A AT&T acaba de apresentar sua própria resposta, a Telefone AmiGo Jr.um Smartphone Samsung com um aplicativo AmiGo que aplica o controle dos pais no nível do dispositivo. Os pais usam um aplicativo AT&T AmiGo em seus iOS ou Android telefone para gerenciar aplicativos, configurações e limites de tempo de uso no telefone da criança; o software program AmiGo funciona apenas com este telefone AmiGo Jr.
O AmiGo Jr. é um telefone Samsung Galaxy A16 com tela de 6,7 polegadas, 128 GB de armazenamento e bateria de 5.000 mAh. Ele possui um trio de câmeras na parte traseira: uma câmera principal de 50 megapixels, uma câmera ultralarga de 5 megapixels e uma câmera macro de 2 megapixels. O telefone está disponível apenas na cor preta.
O telefone já está disponível on-line na AT&Tnas lojas AT&T e por meio do aplicativo MyAT&T, e custa US$ 3 por mês para um contrato de 36 meses. Os pais também precisam comprar um dados ilimitados linha em seu plano telefônico a partir de US$ 61 por mês, além de pagar uma taxa de ativação de US$ 35.
Oferecer uma câmera antiga e barata para uso infantil não é novidade – é como os pais costumam configurar dispositivos para crianças. O Galaxy A16 foi lançado em janeiro de 2025. O que torna o AmiGo Jr. diferente é o aplicativo AmiGo que implementa o controle dos pais no nível do dispositivo no Android 16, de acordo com um porta-voz da AT&T. Além dos recursos de controle parental oferecidos no Android, o Software Amigo adiciona Zonas Seguras que geram alertas quando o telefone entra ou sai delas e um Modo Escolar para restringir recursos durante momentos em que sua atenção deveria ser desviada da tela.
“Após conversas extensas e francas com os pais, ouvimos uma mensagem clara: esta não é apenas uma decisão sobre o dispositivo – é uma decisão profundamente pessoal sobre confiança, segurança e permanecer conectado”, disse Erin Scarborough, vice-presidente sênior de gestão de receitas e comercialização da AT&T, em um comunicado. “Criar um telefone infantil foi o próximo passo pure e esperado para nós.”
A empresa citou o fato de 40% de seus atuais clientes serem pais como incentivo para desenvolver o AmiGo Jr.
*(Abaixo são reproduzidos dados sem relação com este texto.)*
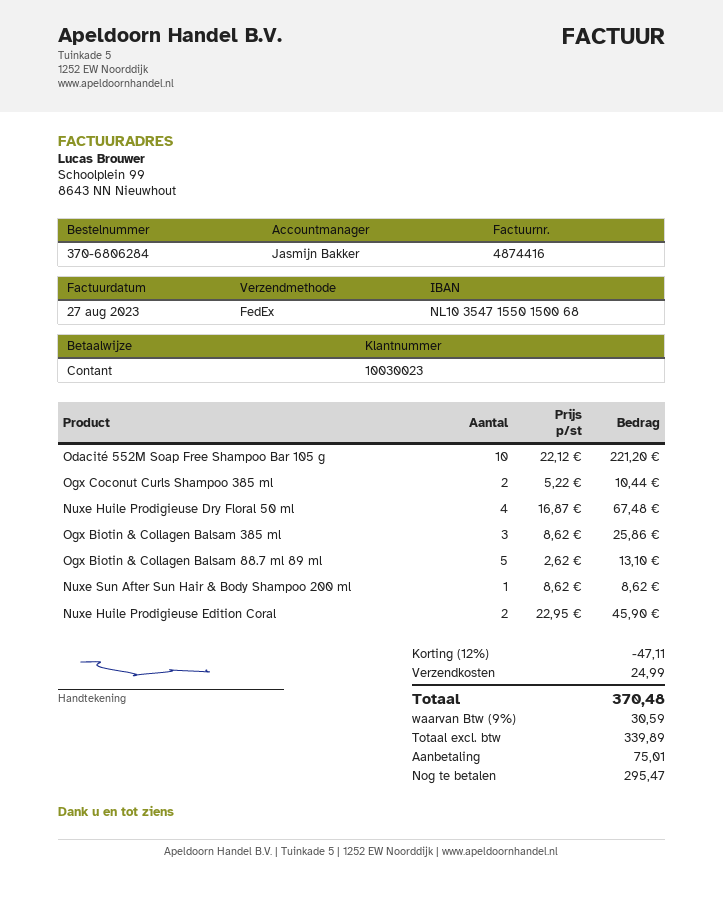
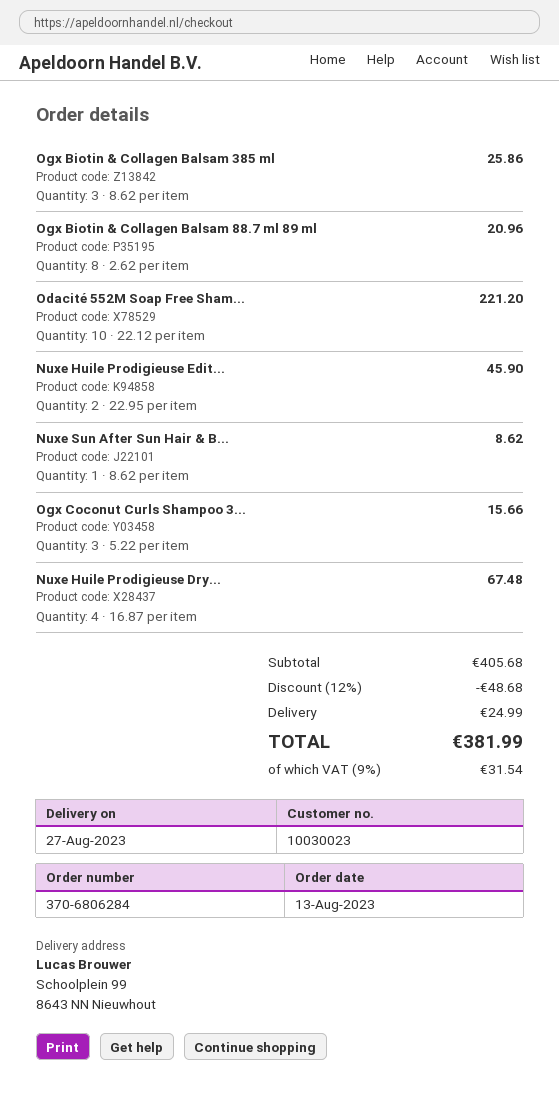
Ogx Coconut Curls Shampoo 385 ml: 2 x 5.22 = 10.44 -> 3 x 5.22 = 15.66
Ogx Biotin & Collagen Balsam 88.7 ml 89 ml: 5 x 2.62 = 13.10 -> 8 x 2.62 = 20.96
discount: 12% = 47.11 -> 12% = 48.68
tax: 9% = 30.59 -> 9% = 31.54
total: 370.48 -> 381.99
E com base na sua própria investigação, 60% dos pais de crianças até aos 12 anos consideram um smartphone essencial para a segurança.
Construir telefones para crianças não é um conceito novo; Katie Collins, da CNET, analisou o HMD Fusion X1 no Cellular World Congress do ano passado, por exemplo. E os controlos parentais baseados em sistemas também se tornaram mais robustos nos últimos anos, mesmo quando estudo recente sugere que os pais devem esperar até os 13 anos para dar um telefone aos filhos.
Também está disponível agora o AT&T AmiGo Jr. Watch 2, um smartwatch mais durável que se conecta ao sistema AmiGo da AT&T.